**Work order**
Reproduce exactly, and only, the lines below from the one containing "[265,126,478,139] [39,146,161,162] how" through the one containing "[45,127,375,142] // Official".

= Beginning of Section =

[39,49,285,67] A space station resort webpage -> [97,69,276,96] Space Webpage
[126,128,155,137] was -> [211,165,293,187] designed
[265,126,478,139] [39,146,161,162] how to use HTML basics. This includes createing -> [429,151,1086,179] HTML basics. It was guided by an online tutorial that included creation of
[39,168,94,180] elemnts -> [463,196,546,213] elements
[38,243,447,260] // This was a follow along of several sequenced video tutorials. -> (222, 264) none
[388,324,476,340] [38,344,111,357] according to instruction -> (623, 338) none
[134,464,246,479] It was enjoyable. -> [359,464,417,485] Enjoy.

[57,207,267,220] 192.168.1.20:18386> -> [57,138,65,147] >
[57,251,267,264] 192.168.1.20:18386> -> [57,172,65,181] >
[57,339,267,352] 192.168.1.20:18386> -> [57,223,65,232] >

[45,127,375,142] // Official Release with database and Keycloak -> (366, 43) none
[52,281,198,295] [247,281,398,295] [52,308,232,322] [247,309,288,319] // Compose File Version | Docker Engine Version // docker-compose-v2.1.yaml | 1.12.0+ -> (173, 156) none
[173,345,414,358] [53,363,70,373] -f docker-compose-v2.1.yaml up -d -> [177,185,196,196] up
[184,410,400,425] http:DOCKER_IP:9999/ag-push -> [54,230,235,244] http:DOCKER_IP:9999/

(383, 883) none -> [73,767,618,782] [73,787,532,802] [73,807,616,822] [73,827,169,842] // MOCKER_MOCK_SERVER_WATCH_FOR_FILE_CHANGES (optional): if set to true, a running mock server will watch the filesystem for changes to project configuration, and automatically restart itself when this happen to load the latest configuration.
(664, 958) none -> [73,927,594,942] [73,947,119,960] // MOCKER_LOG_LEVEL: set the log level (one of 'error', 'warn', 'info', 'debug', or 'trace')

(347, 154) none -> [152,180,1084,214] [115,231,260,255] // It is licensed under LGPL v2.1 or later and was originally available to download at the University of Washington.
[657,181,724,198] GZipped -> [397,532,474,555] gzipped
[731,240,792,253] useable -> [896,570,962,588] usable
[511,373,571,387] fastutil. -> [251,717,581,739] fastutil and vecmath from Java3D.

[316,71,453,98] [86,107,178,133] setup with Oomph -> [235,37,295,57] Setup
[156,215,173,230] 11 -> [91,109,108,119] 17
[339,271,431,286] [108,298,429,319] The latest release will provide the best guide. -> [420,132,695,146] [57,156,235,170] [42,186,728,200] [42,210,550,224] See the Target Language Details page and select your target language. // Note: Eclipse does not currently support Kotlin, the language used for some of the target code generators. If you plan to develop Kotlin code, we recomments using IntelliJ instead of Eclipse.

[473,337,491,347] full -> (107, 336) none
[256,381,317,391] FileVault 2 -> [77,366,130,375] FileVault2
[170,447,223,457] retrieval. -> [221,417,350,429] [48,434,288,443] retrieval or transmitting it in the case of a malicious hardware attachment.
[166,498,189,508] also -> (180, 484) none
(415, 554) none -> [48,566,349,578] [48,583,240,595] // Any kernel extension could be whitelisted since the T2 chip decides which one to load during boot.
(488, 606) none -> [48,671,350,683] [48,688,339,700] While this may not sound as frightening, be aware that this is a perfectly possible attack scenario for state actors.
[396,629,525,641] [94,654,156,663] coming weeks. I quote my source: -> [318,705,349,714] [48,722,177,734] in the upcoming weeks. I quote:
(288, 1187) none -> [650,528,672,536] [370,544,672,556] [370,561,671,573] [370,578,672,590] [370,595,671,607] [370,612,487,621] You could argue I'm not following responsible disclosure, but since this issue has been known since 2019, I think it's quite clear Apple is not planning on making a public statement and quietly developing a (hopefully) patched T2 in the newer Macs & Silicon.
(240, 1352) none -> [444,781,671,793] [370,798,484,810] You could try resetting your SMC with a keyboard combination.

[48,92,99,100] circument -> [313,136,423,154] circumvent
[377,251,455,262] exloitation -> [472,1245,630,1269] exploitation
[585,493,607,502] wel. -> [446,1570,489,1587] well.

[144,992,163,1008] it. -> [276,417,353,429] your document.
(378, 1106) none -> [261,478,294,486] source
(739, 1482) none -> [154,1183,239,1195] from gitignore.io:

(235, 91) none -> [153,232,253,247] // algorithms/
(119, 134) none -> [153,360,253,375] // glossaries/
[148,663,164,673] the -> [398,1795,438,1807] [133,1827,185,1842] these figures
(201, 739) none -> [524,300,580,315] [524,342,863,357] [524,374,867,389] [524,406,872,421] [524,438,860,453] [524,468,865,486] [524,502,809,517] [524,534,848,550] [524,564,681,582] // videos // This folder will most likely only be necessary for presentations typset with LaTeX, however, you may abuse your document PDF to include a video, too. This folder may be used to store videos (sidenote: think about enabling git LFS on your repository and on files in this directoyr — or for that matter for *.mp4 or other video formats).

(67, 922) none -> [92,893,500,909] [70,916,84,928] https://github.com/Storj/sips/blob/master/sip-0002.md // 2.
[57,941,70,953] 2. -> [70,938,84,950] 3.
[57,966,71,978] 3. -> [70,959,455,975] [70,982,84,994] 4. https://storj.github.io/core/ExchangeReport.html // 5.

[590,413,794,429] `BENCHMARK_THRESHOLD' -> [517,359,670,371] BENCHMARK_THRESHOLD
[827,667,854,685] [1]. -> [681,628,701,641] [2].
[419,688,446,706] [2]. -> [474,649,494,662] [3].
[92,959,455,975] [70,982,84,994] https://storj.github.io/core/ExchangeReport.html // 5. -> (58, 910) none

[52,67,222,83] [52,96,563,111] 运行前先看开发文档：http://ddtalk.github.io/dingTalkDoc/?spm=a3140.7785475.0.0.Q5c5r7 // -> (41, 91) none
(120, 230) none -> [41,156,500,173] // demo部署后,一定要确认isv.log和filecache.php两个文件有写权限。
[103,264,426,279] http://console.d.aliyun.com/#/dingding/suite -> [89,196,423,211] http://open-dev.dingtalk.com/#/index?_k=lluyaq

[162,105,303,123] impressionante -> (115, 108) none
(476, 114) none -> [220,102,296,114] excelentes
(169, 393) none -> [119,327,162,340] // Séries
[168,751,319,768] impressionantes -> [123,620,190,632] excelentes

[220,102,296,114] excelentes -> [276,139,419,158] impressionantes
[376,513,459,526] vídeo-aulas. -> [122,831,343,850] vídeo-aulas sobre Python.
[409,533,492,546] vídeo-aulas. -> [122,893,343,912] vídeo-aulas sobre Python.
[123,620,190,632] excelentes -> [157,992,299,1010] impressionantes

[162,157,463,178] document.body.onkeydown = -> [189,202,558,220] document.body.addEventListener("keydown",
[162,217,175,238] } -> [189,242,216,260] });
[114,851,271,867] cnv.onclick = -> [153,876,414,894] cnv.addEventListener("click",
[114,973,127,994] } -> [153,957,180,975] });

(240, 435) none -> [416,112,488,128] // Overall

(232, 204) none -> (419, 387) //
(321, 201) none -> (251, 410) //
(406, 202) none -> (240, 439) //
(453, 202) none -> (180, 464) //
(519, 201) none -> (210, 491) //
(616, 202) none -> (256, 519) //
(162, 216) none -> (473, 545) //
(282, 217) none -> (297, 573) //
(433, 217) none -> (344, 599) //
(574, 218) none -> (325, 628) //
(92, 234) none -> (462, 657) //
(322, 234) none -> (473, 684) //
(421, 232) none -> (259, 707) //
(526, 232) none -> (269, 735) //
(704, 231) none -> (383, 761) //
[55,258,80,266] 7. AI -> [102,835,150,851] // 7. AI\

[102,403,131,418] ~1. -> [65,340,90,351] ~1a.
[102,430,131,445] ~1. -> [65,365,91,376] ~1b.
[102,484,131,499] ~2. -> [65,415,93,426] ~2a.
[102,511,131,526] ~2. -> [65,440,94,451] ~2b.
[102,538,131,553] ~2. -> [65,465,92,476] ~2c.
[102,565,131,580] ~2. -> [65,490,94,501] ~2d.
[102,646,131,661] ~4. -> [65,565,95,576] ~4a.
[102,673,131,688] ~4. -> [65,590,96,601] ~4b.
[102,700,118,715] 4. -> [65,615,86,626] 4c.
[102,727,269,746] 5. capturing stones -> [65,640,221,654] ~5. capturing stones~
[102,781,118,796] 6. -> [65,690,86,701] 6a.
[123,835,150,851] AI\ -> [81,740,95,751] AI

= End of Section =

**Your solution**
[265,126,478,139] [39,146,161,162] how to use HTML basics. This includes createing -> [429,151,1086,179] HTML basics. It was guided by an online tutorial that included creation of
[39,168,94,180] elemnts -> [463,196,546,213] elements
[38,243,447,260] // This was a follow along of several sequenced video tutorials. -> (222, 264) none
[388,324,476,340] [38,344,111,357] according to instruction -> (623, 338) none
[134,464,246,479] It was enjoyable. -> [359,464,417,485] Enjoy.

[57,207,267,220] 192.168.1.20:18386> -> [57,138,65,147] >
[57,251,267,264] 192.168.1.20:18386> -> [57,172,65,181] >
[57,339,267,352] 192.168.1.20:18386> -> [57,223,65,232] >

[45,127,375,142] // Official Release with database and Keycloak -> (366, 43) none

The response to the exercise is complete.